(Before-and-after page screenshots)
____________
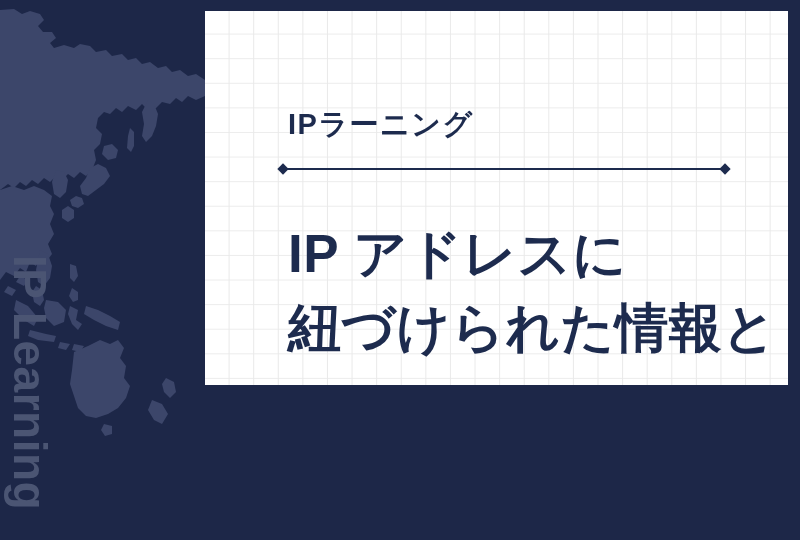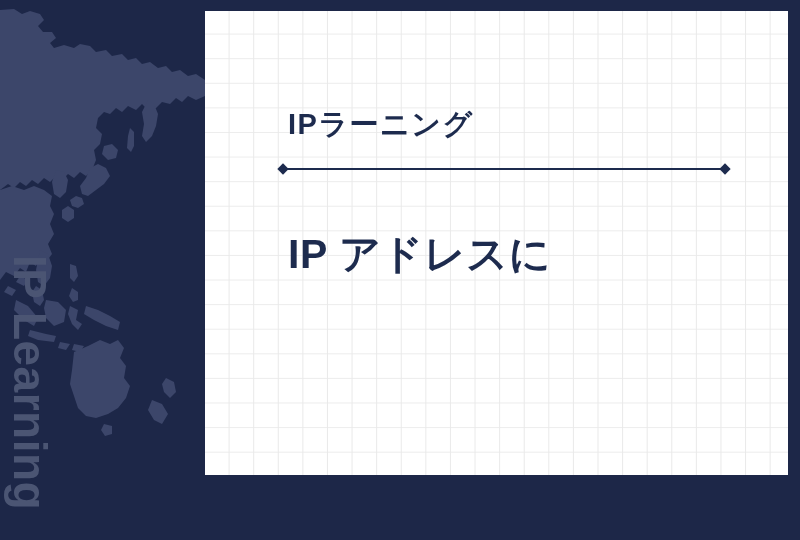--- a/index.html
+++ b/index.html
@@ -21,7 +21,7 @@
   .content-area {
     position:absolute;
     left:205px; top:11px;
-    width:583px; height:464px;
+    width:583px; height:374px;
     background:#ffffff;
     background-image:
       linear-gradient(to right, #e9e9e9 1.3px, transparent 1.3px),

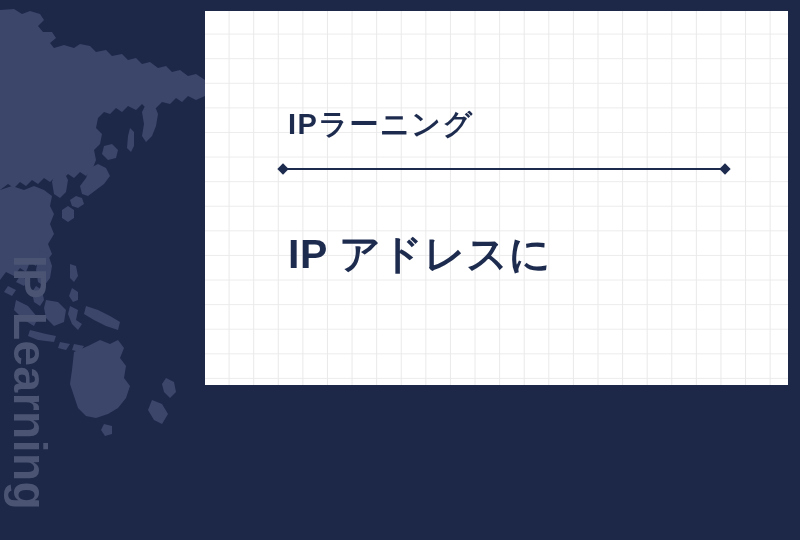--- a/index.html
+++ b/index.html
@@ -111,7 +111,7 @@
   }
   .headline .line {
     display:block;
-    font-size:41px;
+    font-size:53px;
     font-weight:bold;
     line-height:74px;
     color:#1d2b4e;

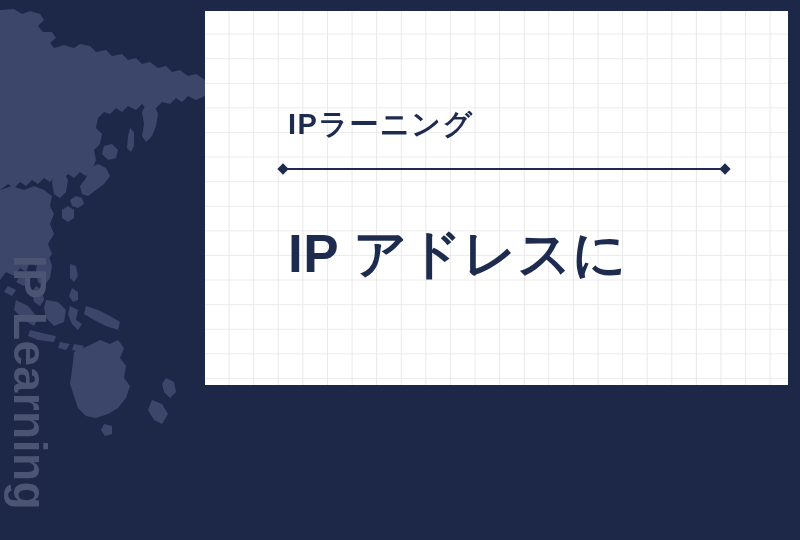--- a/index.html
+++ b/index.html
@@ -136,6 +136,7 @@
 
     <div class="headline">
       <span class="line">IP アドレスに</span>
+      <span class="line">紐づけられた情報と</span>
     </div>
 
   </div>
____________
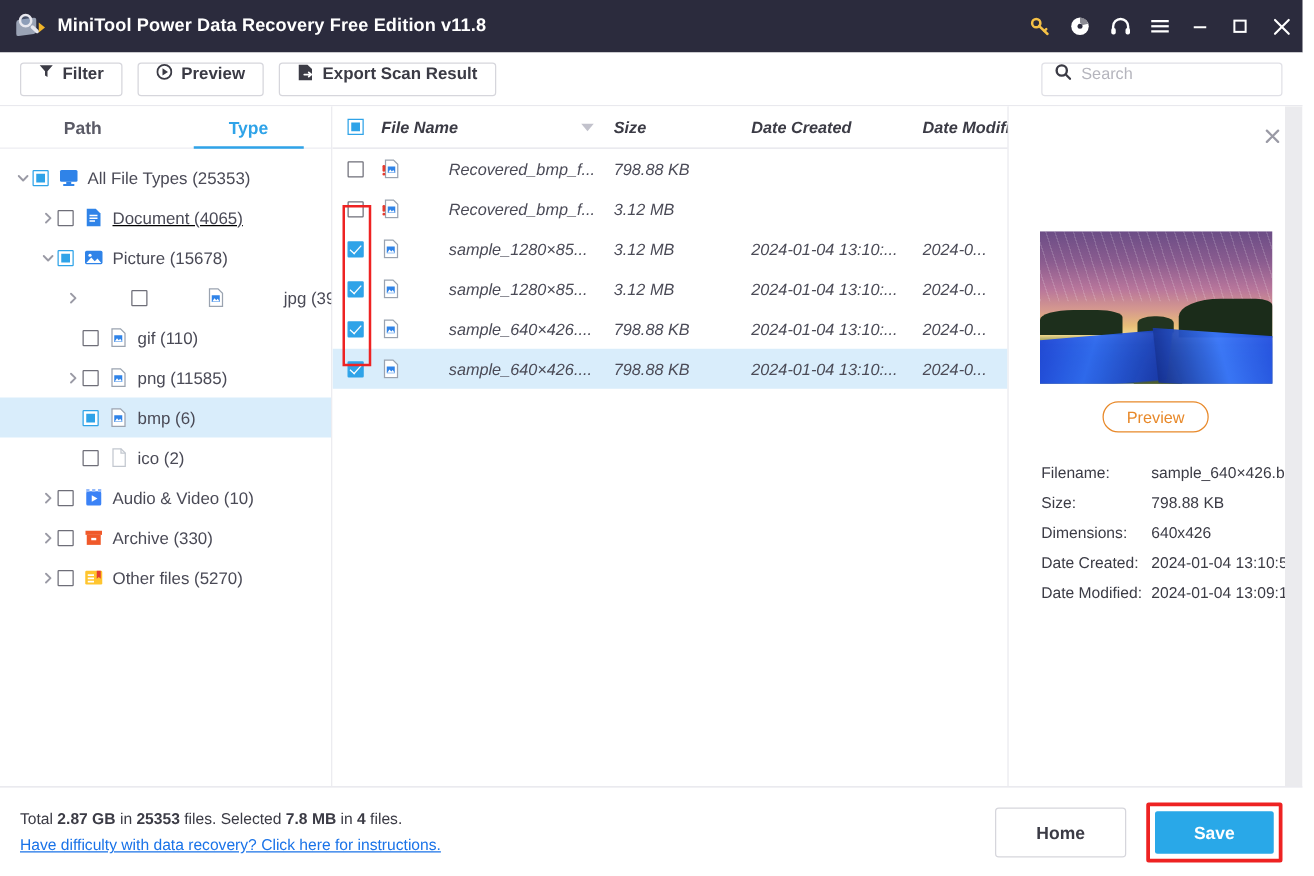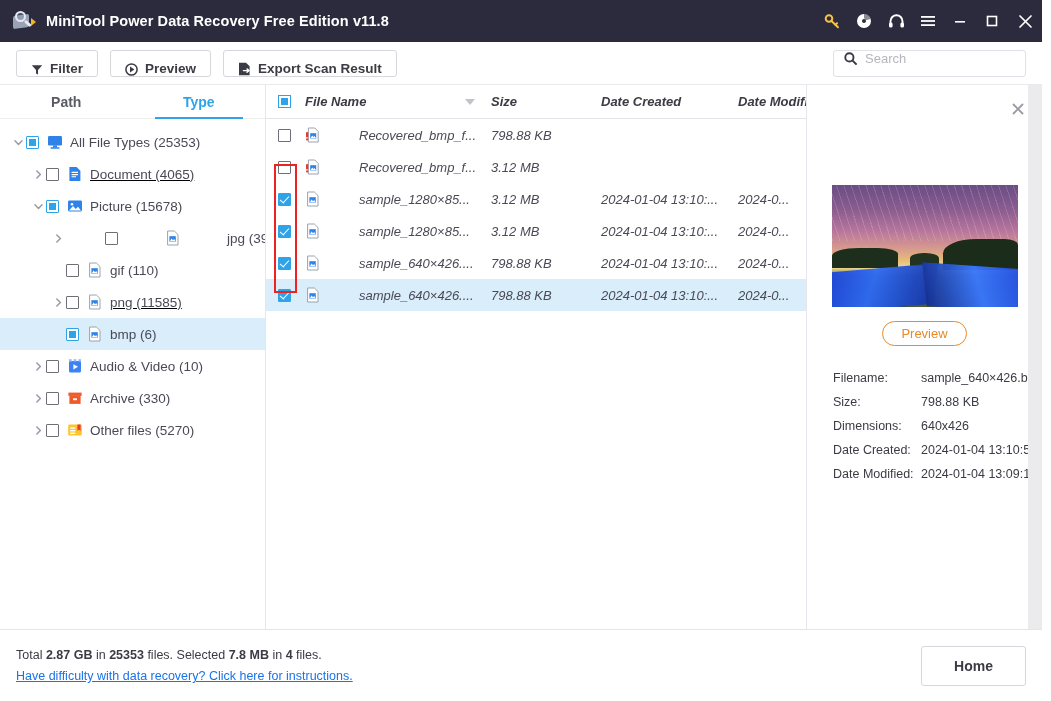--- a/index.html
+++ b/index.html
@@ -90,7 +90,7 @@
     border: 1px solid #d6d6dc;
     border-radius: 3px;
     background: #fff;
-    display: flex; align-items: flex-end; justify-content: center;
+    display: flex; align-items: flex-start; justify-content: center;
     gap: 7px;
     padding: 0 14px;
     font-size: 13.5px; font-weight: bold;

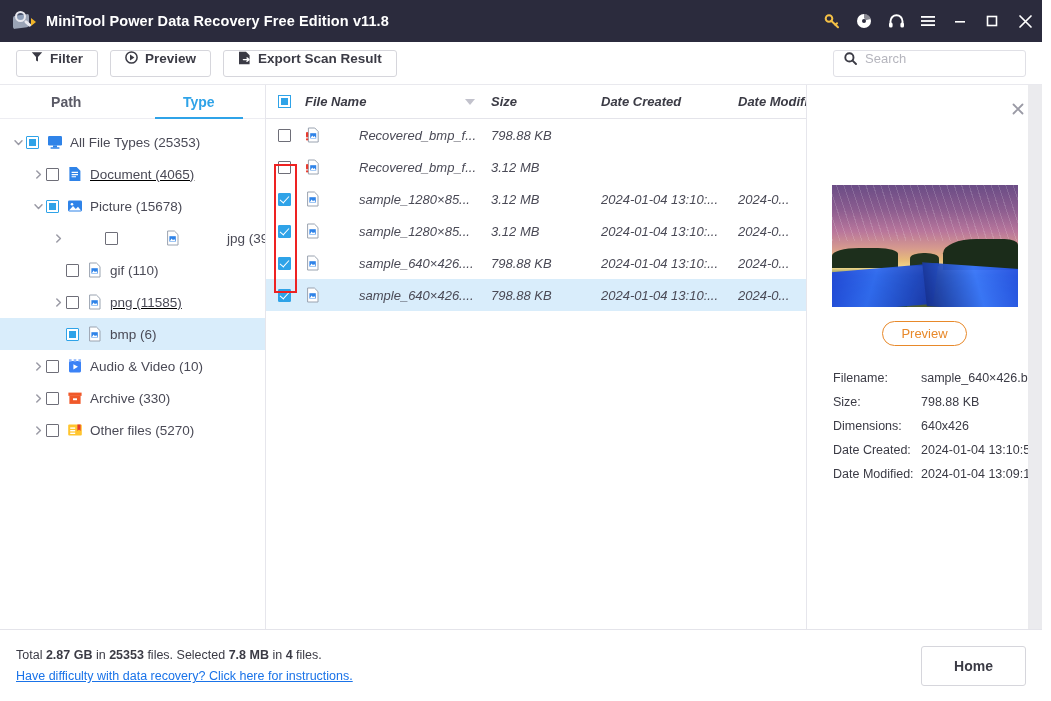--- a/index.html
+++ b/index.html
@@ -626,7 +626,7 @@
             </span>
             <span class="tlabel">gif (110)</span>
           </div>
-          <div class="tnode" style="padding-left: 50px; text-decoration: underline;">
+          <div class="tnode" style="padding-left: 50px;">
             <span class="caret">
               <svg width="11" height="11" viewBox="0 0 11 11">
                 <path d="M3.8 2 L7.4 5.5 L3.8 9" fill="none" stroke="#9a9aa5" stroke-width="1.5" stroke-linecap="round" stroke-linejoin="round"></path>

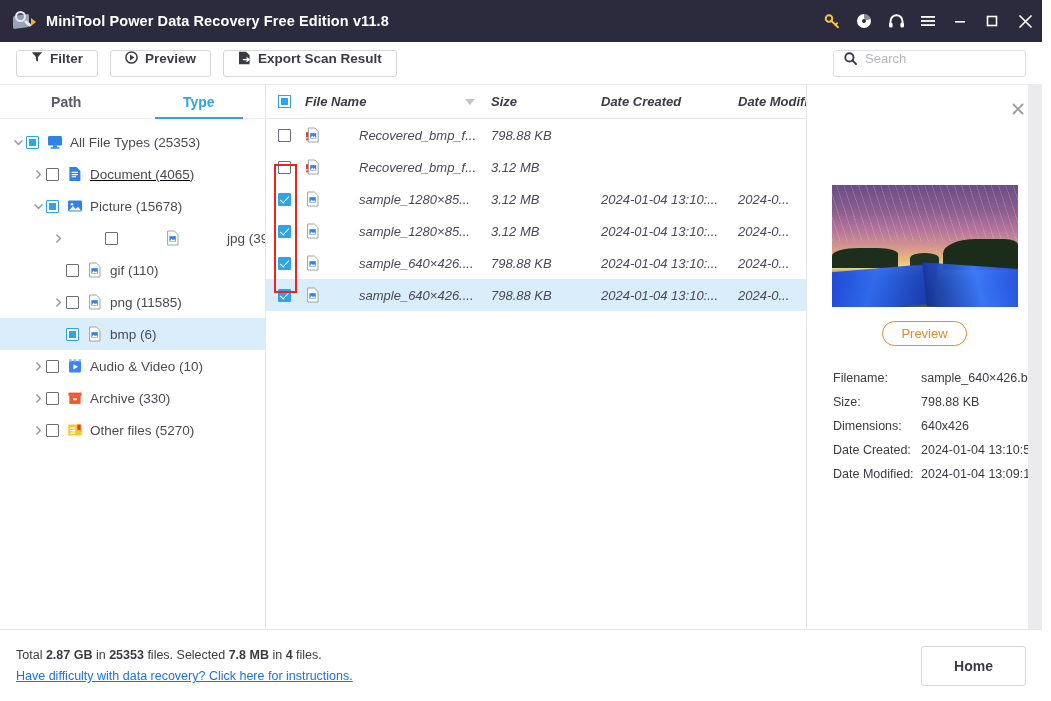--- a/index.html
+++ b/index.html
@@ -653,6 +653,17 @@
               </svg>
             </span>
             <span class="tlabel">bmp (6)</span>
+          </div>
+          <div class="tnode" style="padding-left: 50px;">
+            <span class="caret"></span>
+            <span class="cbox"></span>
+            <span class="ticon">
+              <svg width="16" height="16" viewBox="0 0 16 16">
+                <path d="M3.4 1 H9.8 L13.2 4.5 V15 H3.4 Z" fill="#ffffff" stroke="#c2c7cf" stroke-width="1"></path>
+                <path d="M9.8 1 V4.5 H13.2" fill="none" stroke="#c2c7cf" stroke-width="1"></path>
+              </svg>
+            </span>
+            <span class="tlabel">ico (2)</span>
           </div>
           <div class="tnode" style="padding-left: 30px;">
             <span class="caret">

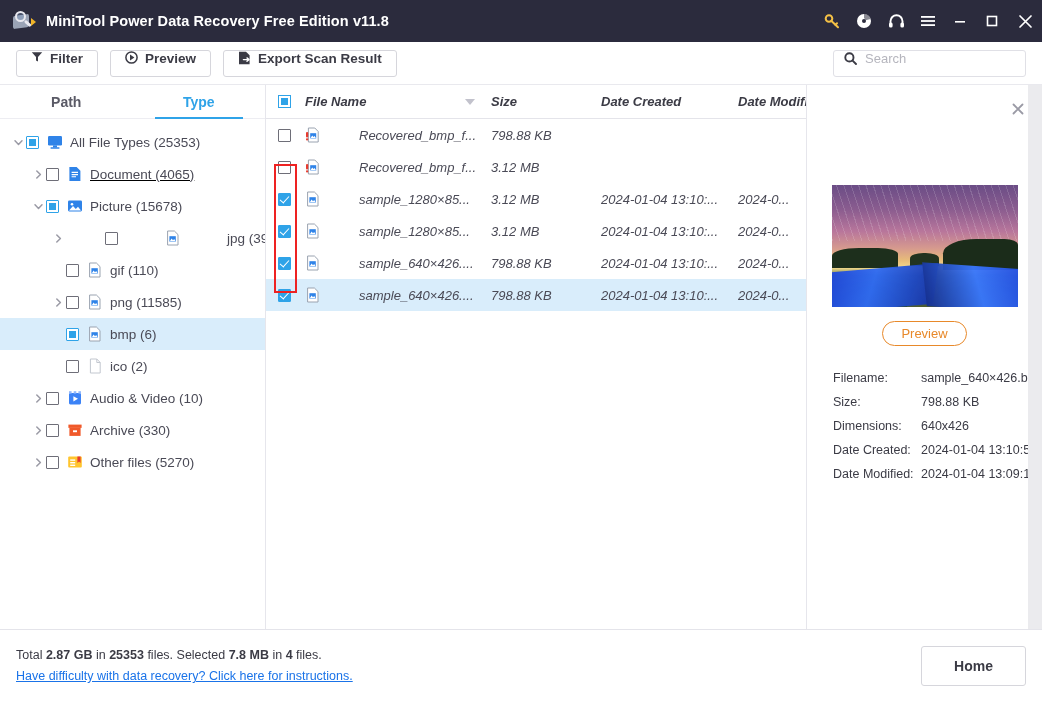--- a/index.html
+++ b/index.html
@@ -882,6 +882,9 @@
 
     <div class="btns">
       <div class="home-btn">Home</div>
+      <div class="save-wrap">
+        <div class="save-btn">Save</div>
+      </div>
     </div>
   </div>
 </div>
____________
## [ABOUT THIS TASK]
Every line above that holds "width" should be copied out.

## [RESULT FOR THIS EXERCISE]
-    width:583px; height:464px;
+    width:583px; height:374px;
               <svg width="11" height="11" viewBox="0 0 11 11">
                 <path d="M3.8 2 L7.4 5.5 L3.8 9" fill="none" stroke="#9a9aa5" stroke-width="1.5" stroke-linecap="round" stroke-linejoin="round"></path>
+              <svg width="16" height="16" viewBox="0 0 16 16">
+                <path d="M3.4 1 H9.8 L13.2 4.5 V15 H3.4 Z" fill="#ffffff" stroke="#c2c7cf" stroke-width="1"></path>
+                <path d="M9.8 1 V4.5 H13.2" fill="none" stroke="#c2c7cf" stroke-width="1"></path>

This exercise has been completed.